More often than not, though, these Lakers have learned fast. Routed in Game 3, Jackson chided them for not being aggressive enough. The result? They exposed the Spurs’ small-ball lineups, punishing them for 20 second-chance points off 11 offensive rebounds in the first half. The Spurs played good defense but too often failed to finish it with a rebound.
“That takes a lot out of you every time you have to gear up again, sit down in front of someone and try to get another stop,” Duncan said.
After watching Ginobili go for 30 points on Sunday, Bryant took the lead assignment in defending the Spurs’ frenetic guard, holding him without a basket until nearly halfway through the final quarter. “If we were going to go down with him shooting,” Bryant said, “I wanted to make sure he was shooting in my face.”
All night, the Spurs chased Bryant’s Lakers. They tied the score twice in the third quarter and closed within two points on seven other occasions in the second half. Never, however, did the Spurs take the lead.
Game 3, Bryant said, had taught the Lakers how hard, how fast, they needed to play against the champs. When the Spurs made their push, the Lakers pushed back. They also fought through their own adversity; if any team had a right to gripe about the officiating, it was Los Angeles.
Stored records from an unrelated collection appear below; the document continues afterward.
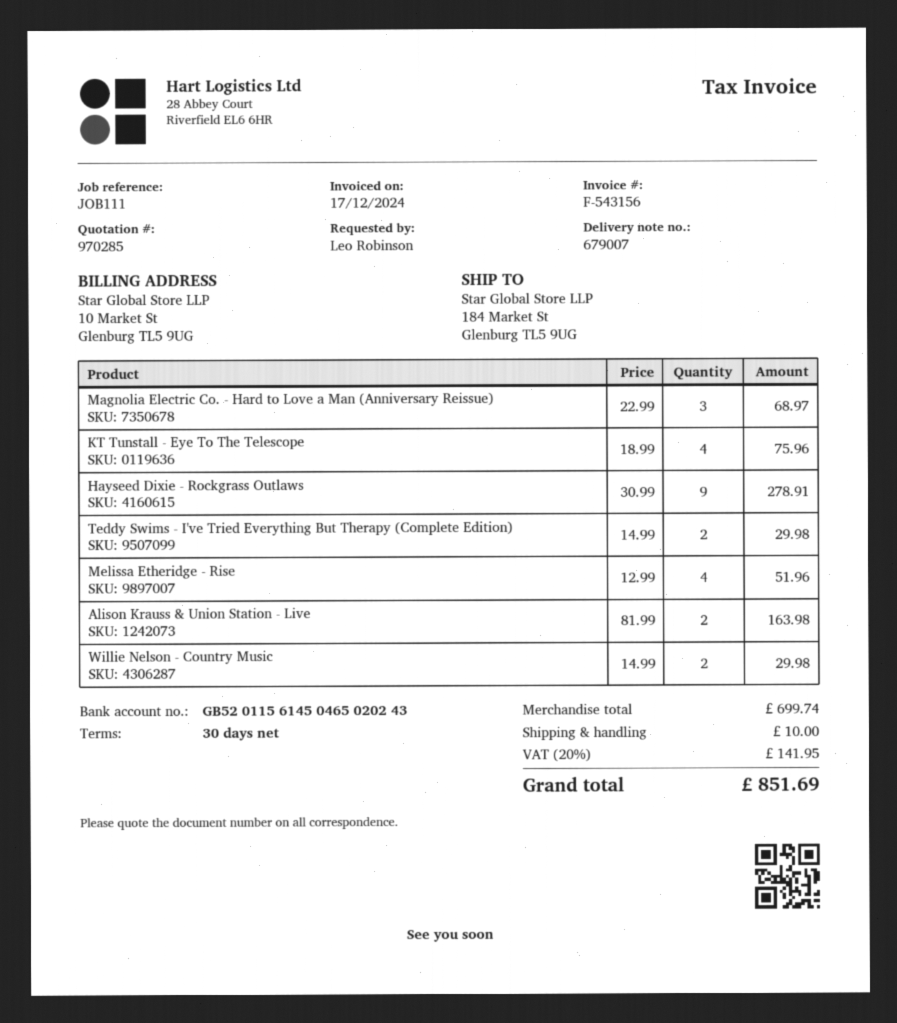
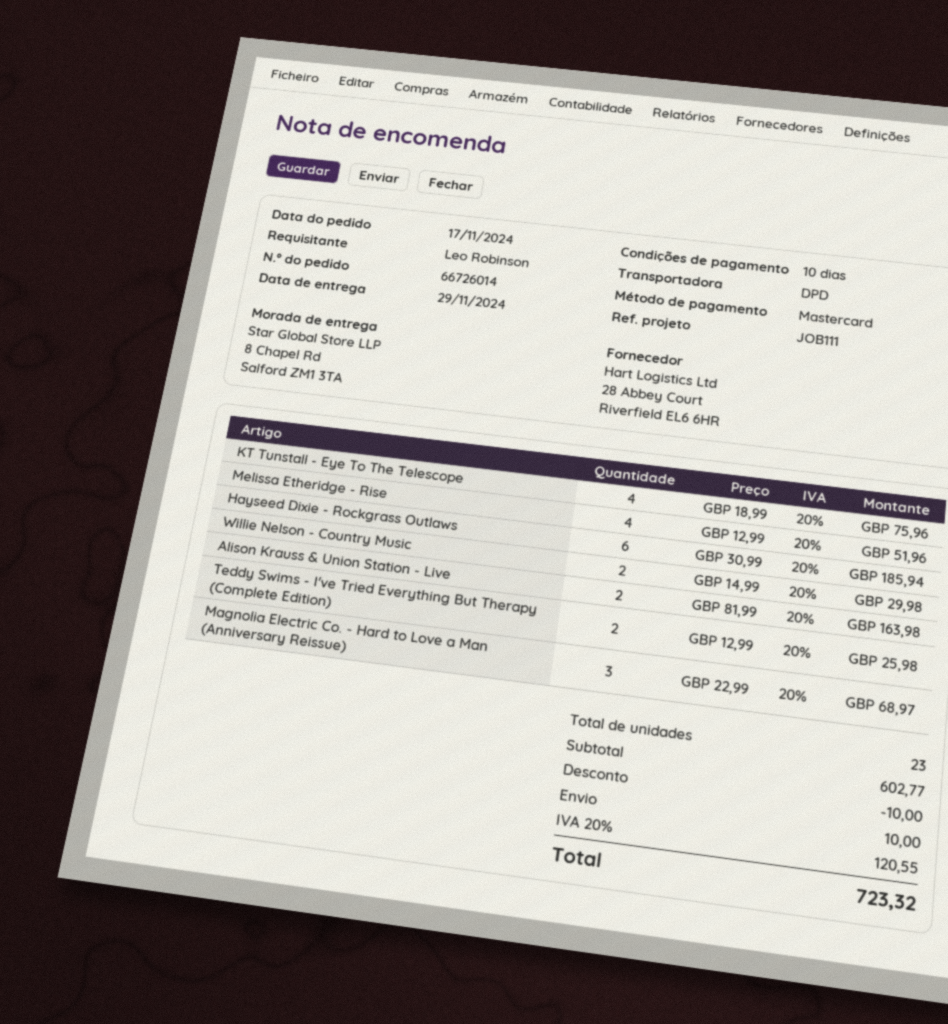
payment terms: 30 days -> 10 days
ship to: 184 Market St, Glenburg TL5 9UG -> 8 Chapel Rd, Salford ZM1 3TA
Hayseed Dixie - Rockgrass Outlaws: 9 x 30.99 = 278.91 -> 6 x 30.99 = 185.94
Teddy Swims - I've Tried Everything But Therapy (Complete Edition): 2 x 14.99 = 29.98 -> 2 x 12.99 = 25.98
subtotal: 699.74 -> 602.77
discount: none -> 10.00
tax: 20% = 141.95 -> 20% = 120.55
total: 851.69 -> 723.32

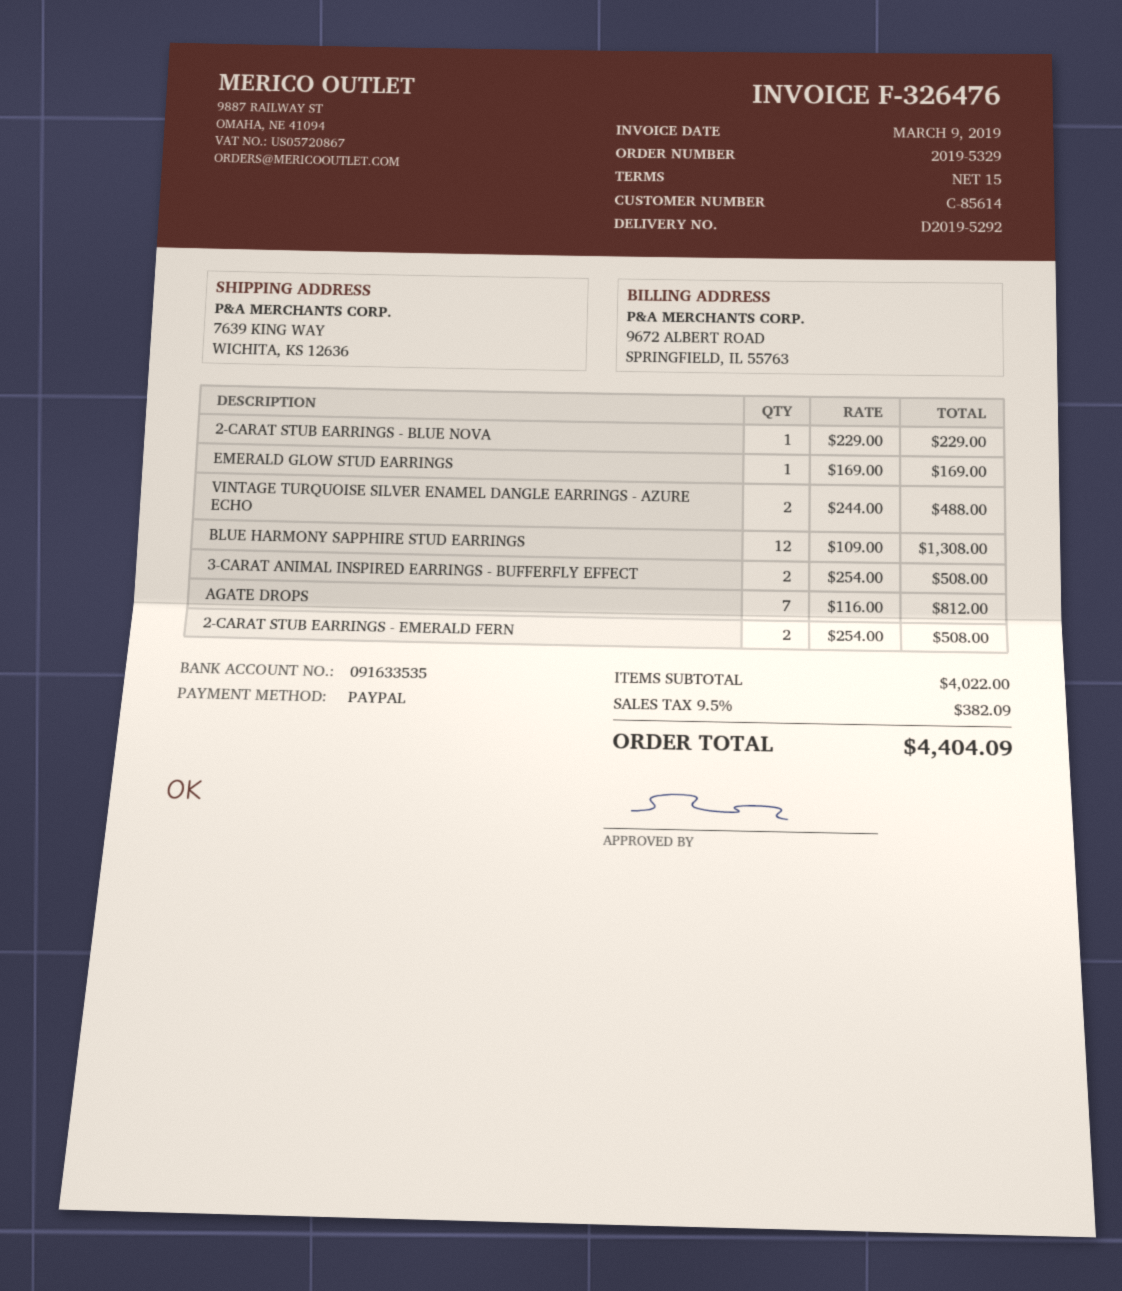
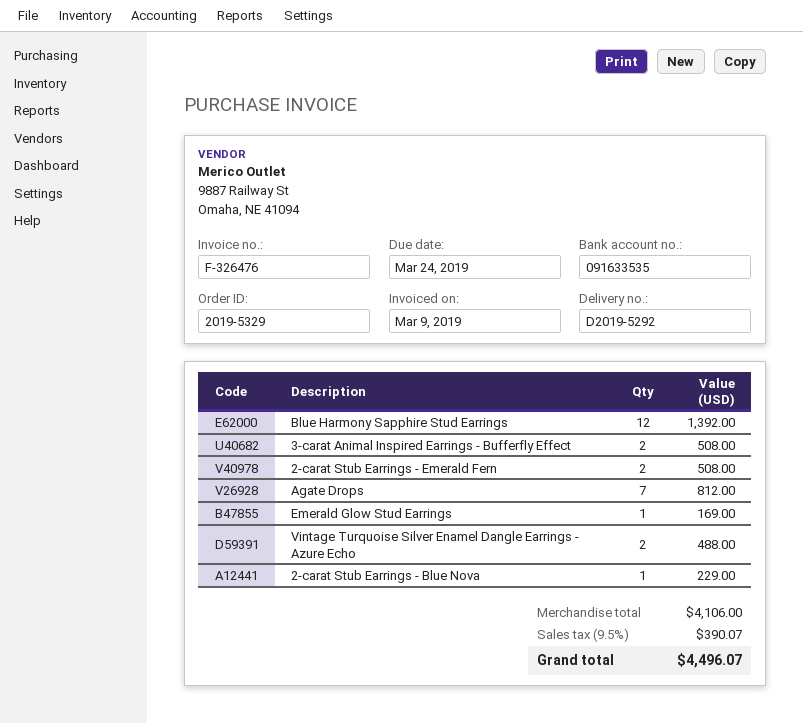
BLUE HARMONY SAPPHIRE STUD EARRINGS: 12 for 1308.00 -> 12 for 1392.00
subtotal: 4022.00 -> 4106.00
tax: 9.5% = 382.09 -> 9.5% = 390.07
total: 4404.09 -> 4496.07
Four different Lakers had three fouls before halftime, and Bryant now has one free throw to show for the 52 shots he attempted in the two games in San Antonio.
“It is impossible to take 29 shots and not be fouled,” Jackson said, “but tonight was one of those exceptions, I guess.”
Fisher’s non-call also helped erase another possible officiating mistake. Fisher threw up a too-short shot from the baseline that skipped off Robert Horry’s leg out of bounds with 5.6 seconds left. The officials ruled the shot didn’t hit the rim and left only two seconds on the shot clock. Replays appeared to indicate otherwise. With a fresh shot clock, the Spurs would have been forced to foul.
Instead, the Spurs got one last chance to pull out an improbable victory. They had hoped to get Ginobili a clean look from the corner, but Bryant stayed with him. Ginobili then ran above the key and sprung Barry from Sasha Vujacic with a screen. Barry had kept the Spurs close with a season-high 23 points, and as Horry’s inbounds pass came to him, he figured he would have a wide-open look to win the game.
So did Fisher. Recognizing what was about to happen, the Lakers’ heady point guard left Michael Finley and raced toward Barry.
“He made a heck of a read,” Barry said.
As Barry turned, Fisher collided with him. Barry took a step to the right and launched a desperation shot that never had a chance. Duncan and Ginobili both said if Barry had gone straight up and tried to sell the contact a little better, he might have drawn the foul, but neither would fault him for trying to get an open shot. Even an on-the-floor foul would have resulted in two free throws.
“If I was the official,” Popovich said, “I wouldn’t have called that a foul.”
Said Barry: “That shouldn’t be called in the Western Conference finals.”
Barry’s wrong. Crawford should have called it. But maybe Crawford already knew what the Spurs should have known.
On this night, just like four years ago, the Lakers were better.